Assigned task. Copy exactly the lines from the start of the data below through the one that carries "- 2 осуществлять", and only those.

[Itemized modification records]

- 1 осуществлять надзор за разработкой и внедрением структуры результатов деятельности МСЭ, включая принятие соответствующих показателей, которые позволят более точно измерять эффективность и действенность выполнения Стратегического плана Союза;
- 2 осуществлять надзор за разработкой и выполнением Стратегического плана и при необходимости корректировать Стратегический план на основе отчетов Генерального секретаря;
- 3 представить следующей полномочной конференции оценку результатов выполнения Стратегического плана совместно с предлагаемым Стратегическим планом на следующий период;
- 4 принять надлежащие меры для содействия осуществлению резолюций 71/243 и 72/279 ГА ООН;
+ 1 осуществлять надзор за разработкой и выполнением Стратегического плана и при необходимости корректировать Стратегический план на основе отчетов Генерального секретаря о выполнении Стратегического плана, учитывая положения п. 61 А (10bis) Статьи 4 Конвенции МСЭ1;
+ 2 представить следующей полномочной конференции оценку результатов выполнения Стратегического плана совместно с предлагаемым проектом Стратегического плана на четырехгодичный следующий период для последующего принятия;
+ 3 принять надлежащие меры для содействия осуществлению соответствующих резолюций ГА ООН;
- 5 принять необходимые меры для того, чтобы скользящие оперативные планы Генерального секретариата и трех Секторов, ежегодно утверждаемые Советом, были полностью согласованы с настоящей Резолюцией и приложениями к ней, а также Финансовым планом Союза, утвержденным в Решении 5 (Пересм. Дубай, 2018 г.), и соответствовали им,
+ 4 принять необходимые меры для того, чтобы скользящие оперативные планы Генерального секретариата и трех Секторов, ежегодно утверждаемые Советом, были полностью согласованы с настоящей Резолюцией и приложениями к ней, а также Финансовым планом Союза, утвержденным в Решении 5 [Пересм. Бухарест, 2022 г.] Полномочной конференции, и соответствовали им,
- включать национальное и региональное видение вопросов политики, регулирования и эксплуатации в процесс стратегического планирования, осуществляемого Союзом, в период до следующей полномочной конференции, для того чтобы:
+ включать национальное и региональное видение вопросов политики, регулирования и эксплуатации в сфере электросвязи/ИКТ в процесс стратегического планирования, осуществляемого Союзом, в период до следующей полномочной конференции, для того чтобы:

Response to the exercise.
- 1 осуществлять надзор за разработкой и внедрением структуры результатов деятельности МСЭ, включая принятие соответствующих показателей, которые позволят более точно измерять эффективность и действенность выполнения Стратегического плана Союза;
- 2 осуществлять надзор за разработкой и выполнением Стратегического плана и при необходимости корректировать Стратегический план на основе отчетов Генерального секретаря;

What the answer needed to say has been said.